Problem -> All the lines below should appear again unchanged, though their pictures should not.

Available data ->
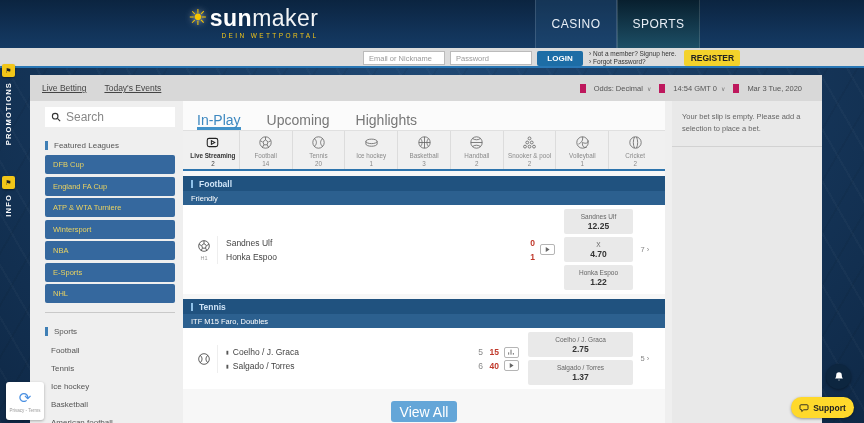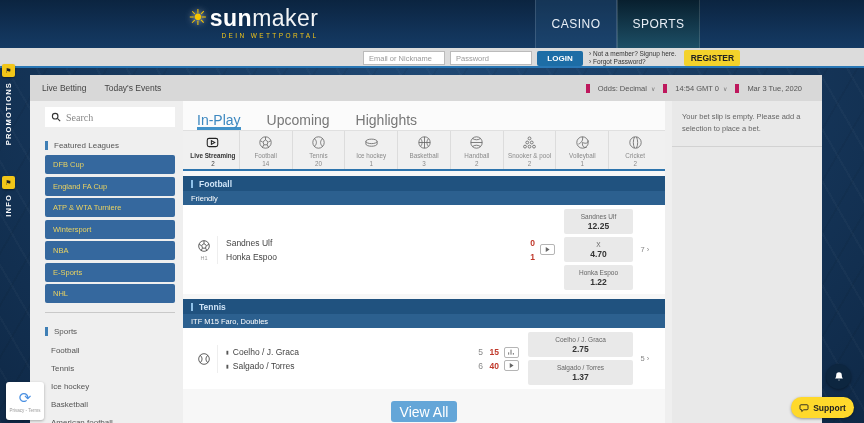"Live Betting" .subnav .navlink { text-decoration: none -> underline }
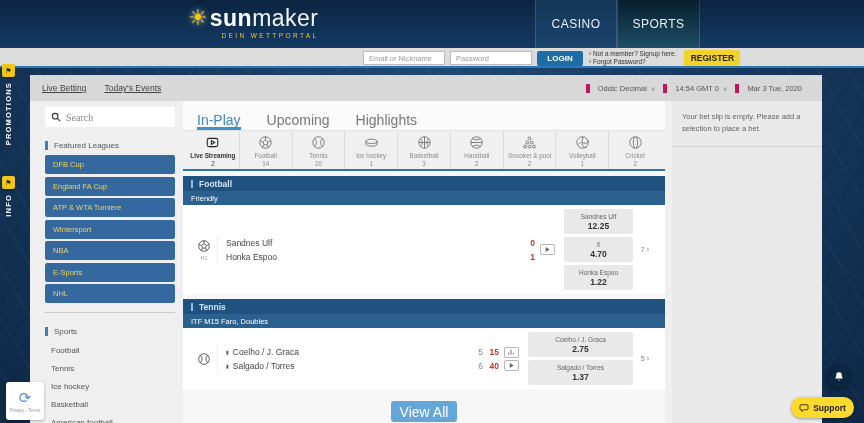"Odds: Decimal" .subnav .grp { border-left: 4px solid #be185d -> 6px solid #be185d }
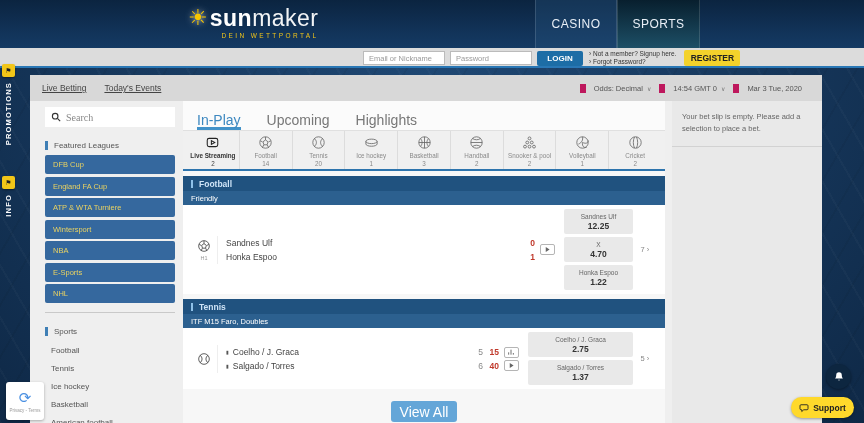"Search" .sb-search .ph { font-family: Liberation Serif, serif -> none; font-size: 10px -> 12px }
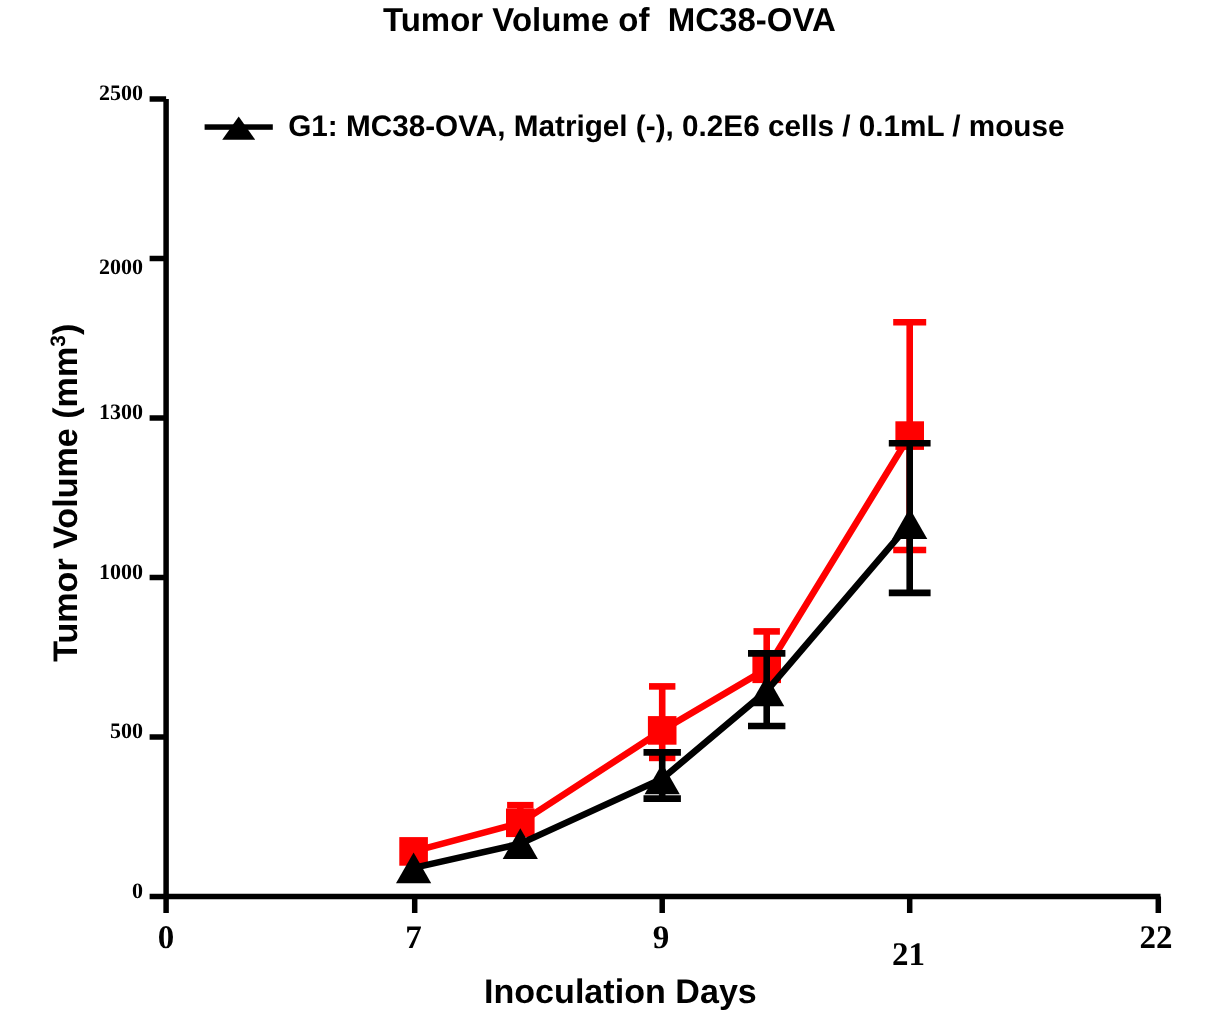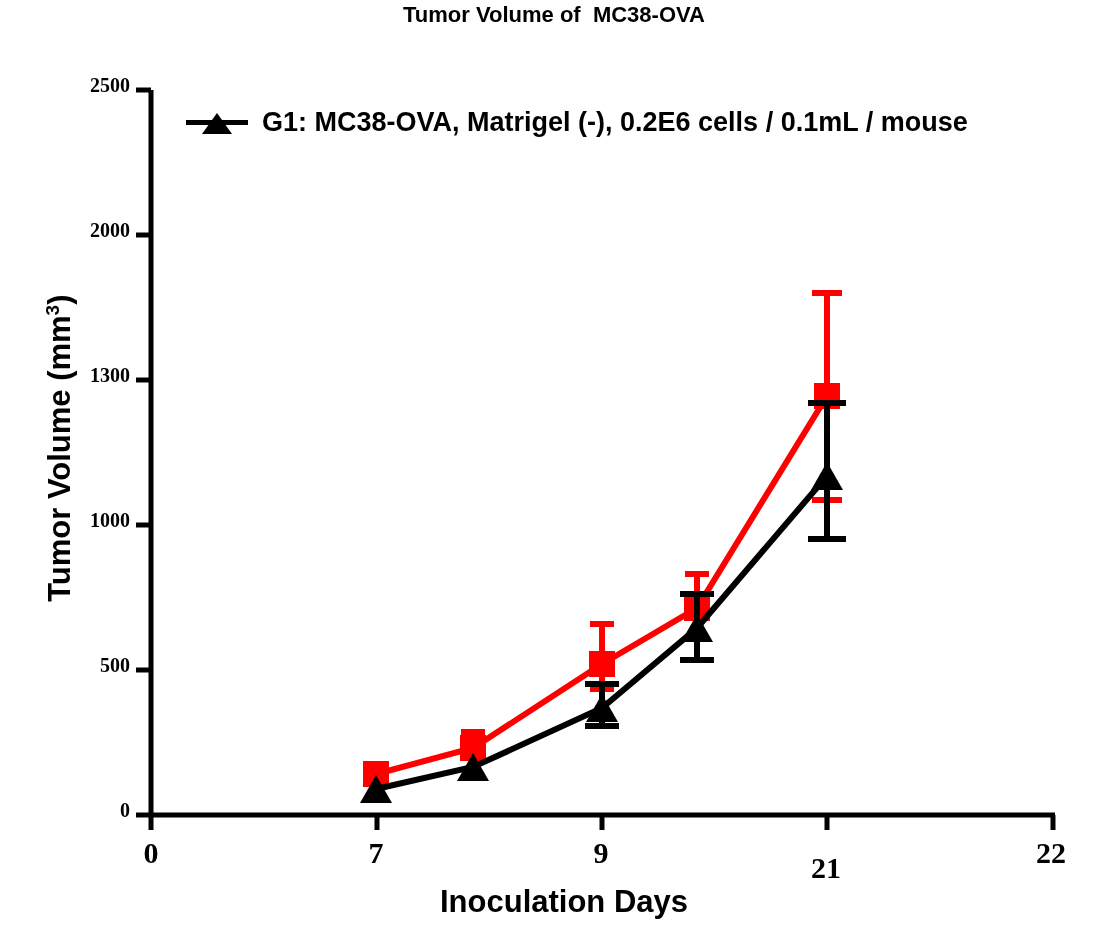"Tumor Volume of MC38-OVA" .chart-title { font-size: 22px -> 30px }
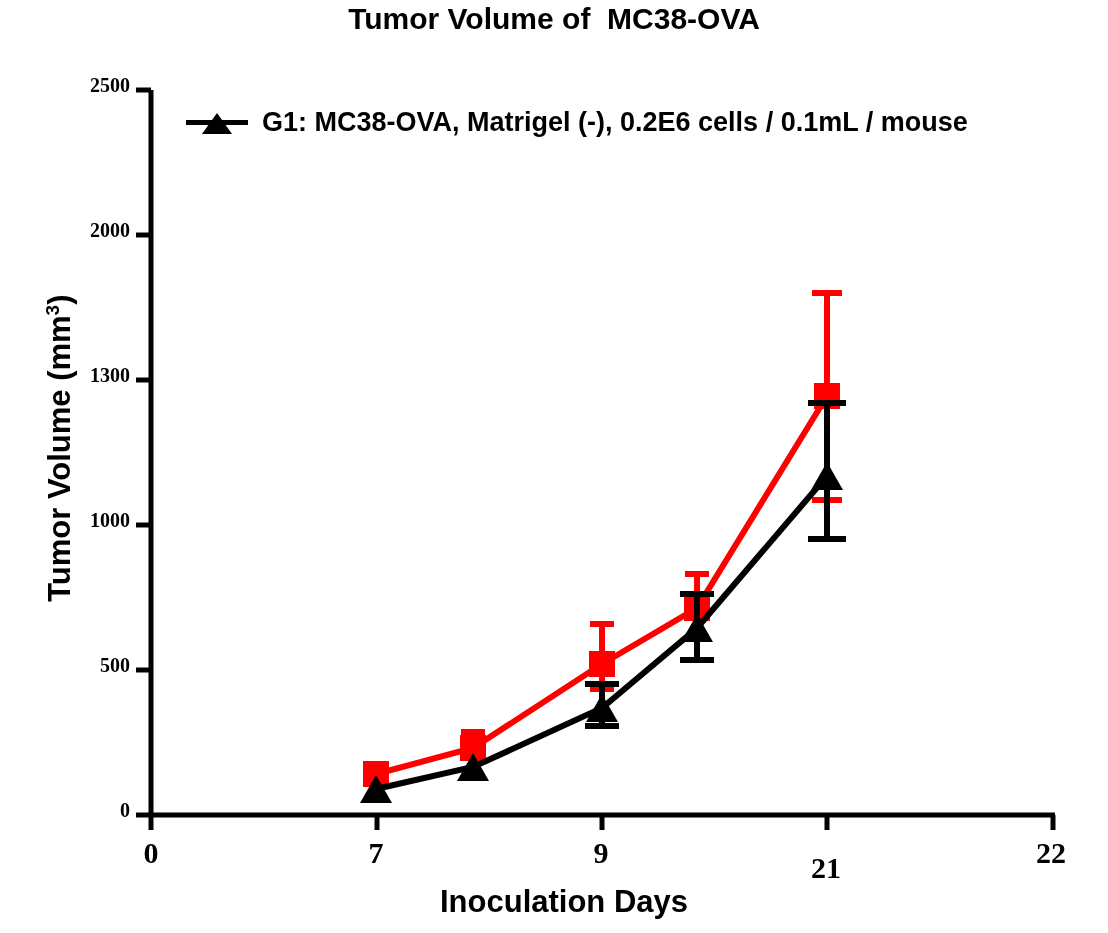"G1: MC38-OVA, Matrigel (-), 0.2E6" .legend-row { align-items: center -> none }
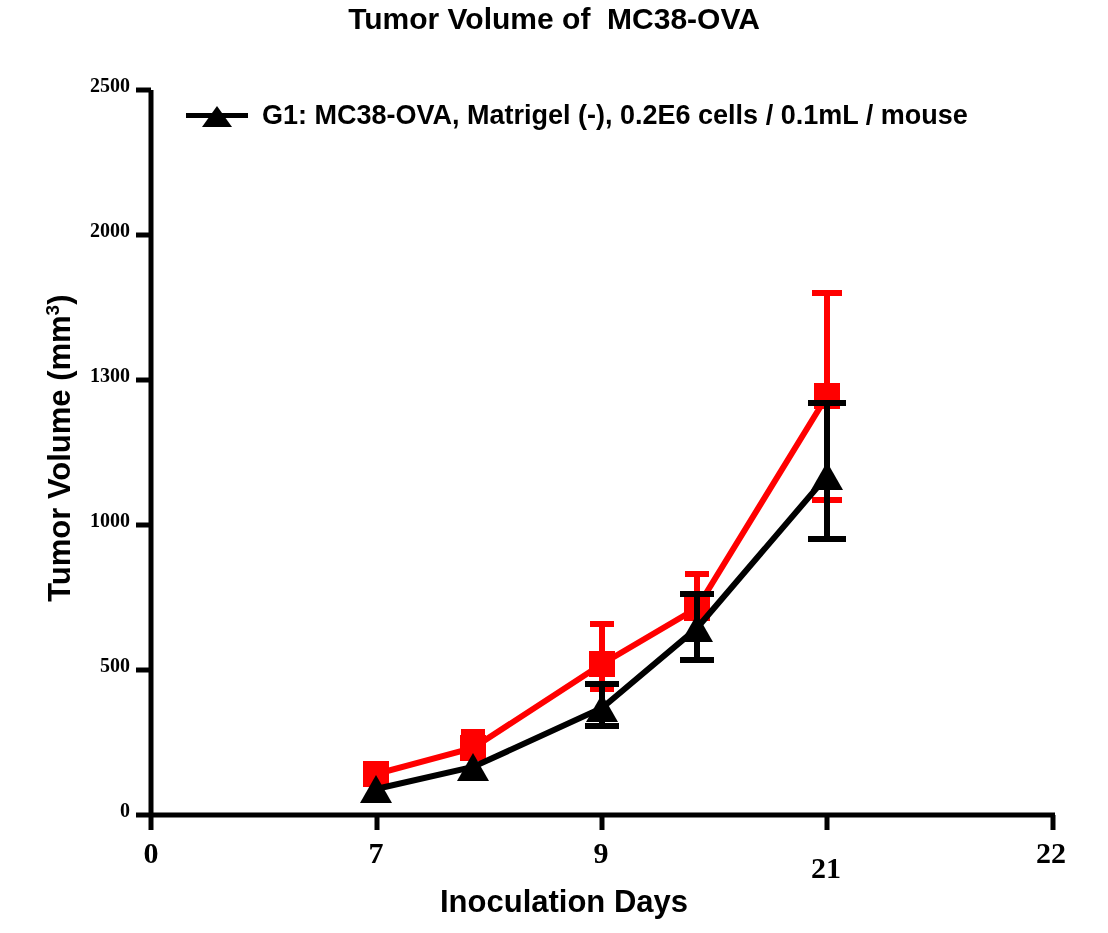"2000" div.ytick-label { top: 219px -> 232px }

Exercise output ->
"Live Betting" .subnav .navlink { text-decoration: none -> underline }
"Odds: Decimal" .subnav .grp { border-left: 4px solid #be185d -> 6px solid #be185d }
"Search" .sb-search .ph { font-family: Liberation Serif, serif -> none; font-size: 10px -> 12px }
"Tumor Volume of MC38-OVA" .chart-title { font-size: 22px -> 30px }
"G1: MC38-OVA, Matrigel (-), 0.2E6" .legend-row { align-items: center -> none }
"2000" div.ytick-label { top: 219px -> 232px }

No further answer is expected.